The majority of young people in custody are not punished and are waiting for their court date; The average duration of detention without punishment is 6 days.

Source: aihw.gov.au

Productivity Commission report The annual cost to state taxpayers of incarcerating children exceeds $1 billion; Each detained child costs taxpayers $3,320 per day, or $1.212 million per child per year.

We can only imagine the different outcomes that could be achieved if this funding were directed to early interventions, social, therapeutic or educational resources. For example, research shows that more than 17% of incarcerated Indigenous Australians report those removed from their natural families, compared with 7% Among those who have never been to prison.

But this is not the case. What we do know is that juvenile detention is a revolving door.

The kids who go in almost never come out.

According to the data received Justice Reform Initiative, 84.5 percent of children released from custody return to supervision within 12 months.

Sentencing Council of Victoria The research found that children are much more likely to re-offend once they enter the youth justice system, and that children first convicted between the ages of 10 and 12 have an 86% re-offending rate within six years, more than double the rate for those first convicted at the age of 19-20.

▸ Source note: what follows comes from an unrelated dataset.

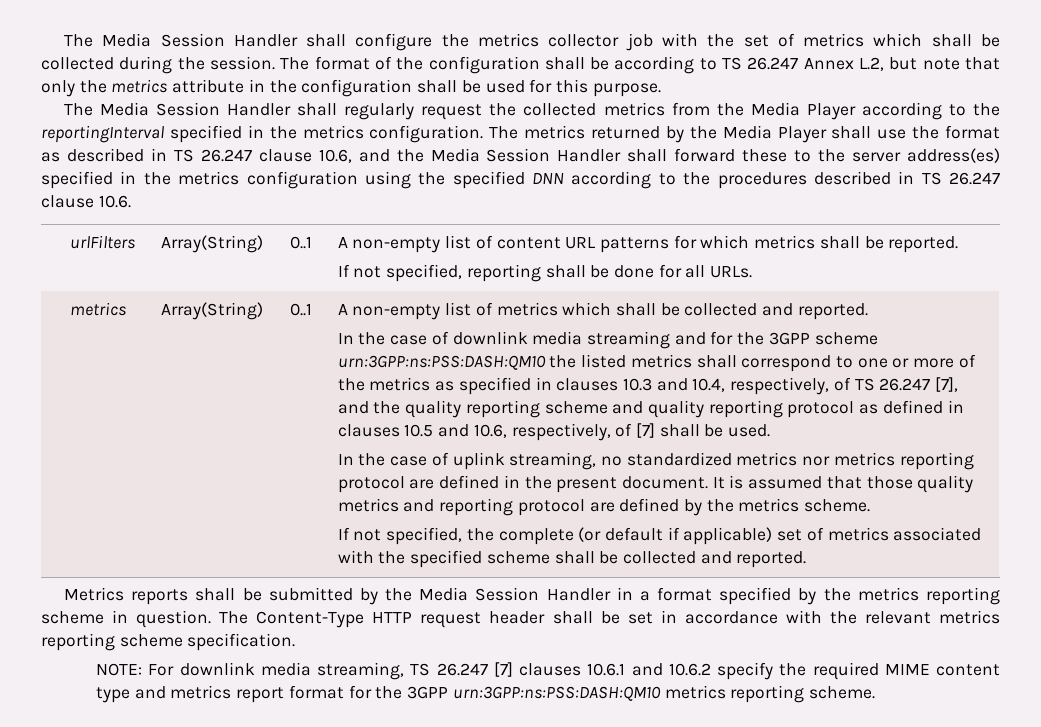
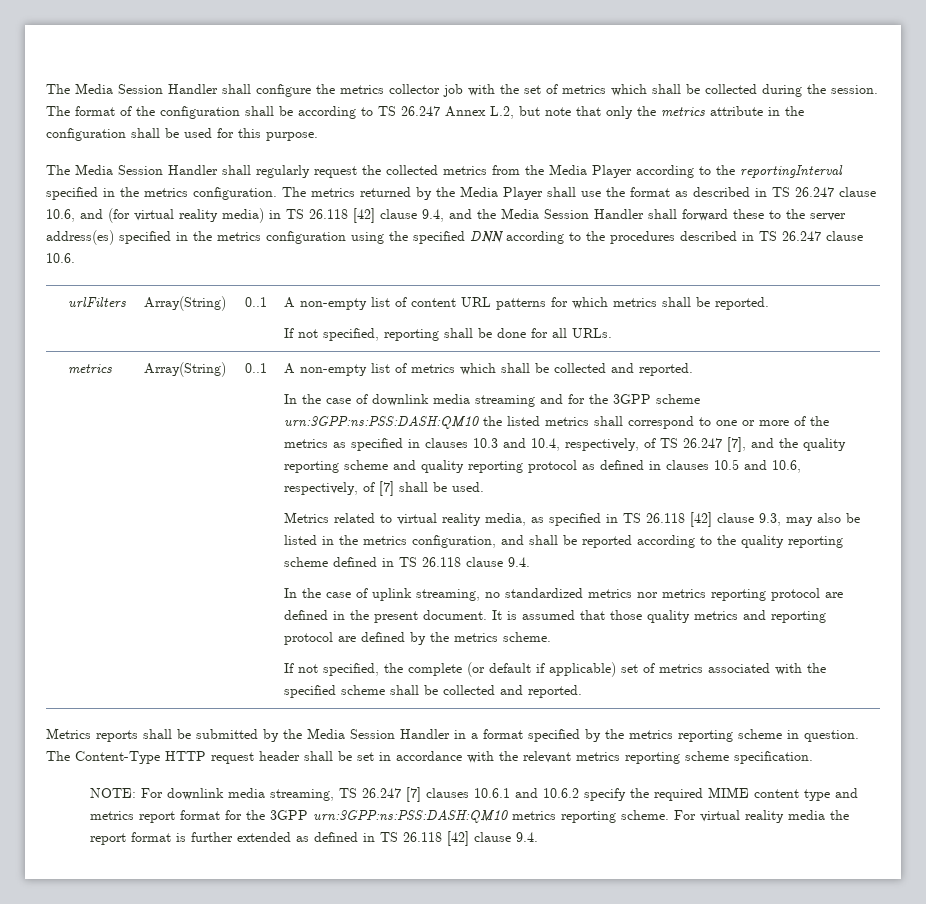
- The metrics returned by the Media Player shall use the format as described in TS 26.247 clause 10.6, and the Media Session Handler shall forward these to the server address(es) specified in the metrics configuration using the specified DNN according to the procedures described in TS 26.247 clause 10.6.
+ The metrics returned by the Media Player shall use the format as described in TS 26.247 clause 10.6, and (for virtual reality media) in TS 26.118 [42] clause 9.4, and the Media Session Handler shall forward these to the server address(es) specified in the metrics configuration using the specified DNN according to the procedures described in TS 26.247 clause 10.6.
+ Metrics related to virtual reality media, as specified in TS 26.118 [42] clause 9.3, may also be listed in the metrics configuration, and shall be reported according to the quality reporting scheme defined in TS 26.118 clause 9.4.
+ For virtual reality media the report format is further extended as defined in TS 26.118 [42] clause 9.4.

A. 2025 UNSW survey A study of more than 1,500 justice-involved young people in NSW found that those incarcerated during adolescence Risk increased fivefold Incarceration as an adult compared to youth who were never detained.

First Nation children are overrepresented

The impact of this crisis on mass youth incarceration falls largely on our First Nations children. according to Australian Institute of Health and Welfare’s 2024 Youth Detention reportFirst Nations youth accounted for 60% of all detained youth in the June quarter 2024,

Despite making up only 6.6% of the Australian population aged 10-17.

These are 27 times Non-Indigenous youth are just as likely to be detained. In the Northern Territory the situation reaches its extreme: 95% The children detained are Indigenous. Children aged 10-13 face the greatest inequality: First Nations children in this age group are incarcerated 45.5 times proportion of their non-Indigenous peers.

detained youth

Source: aihw.gov.au

This incarceration rate has lifelong implications. Consider: according to Aboriginal and Torres Strait Islander Health Performance FrameworkAbout 10% of Indigenous Australians aged 20-64 have a bachelor’s degree or above, while 35% of non-Indigenous adults have a bachelor’s degree. Now let’s put this against this: according BMC Public Healthapproximately 15% of Indigenous Australian men report being incarcerated at some point in their lives, with roughly 3% reporting being incarcerated at any given time. This shows that:

In Australia, an Indigenous man is much more likely to be imprisoned than one with a university education.

While all criminals are equal, some criminals are more equal. Nowhere have we seen the scales of justice tipped so quickly as in the release of the Epstein files, where we see scores of world leaders and business elites implicated in child trafficking and pedophile scandals, and many of whom remain uninvestigated, uncharged and untouched.

Epstein True Story | West Report


Aleta Moriarty

Practicing researcher in the field of human rights, disability inclusion and gender. He completed his doctorate at the University of Melbourne. Twenty years of working experience in organizations such as the United Nations, UN Women, the World Bank, and the University of Melbourne.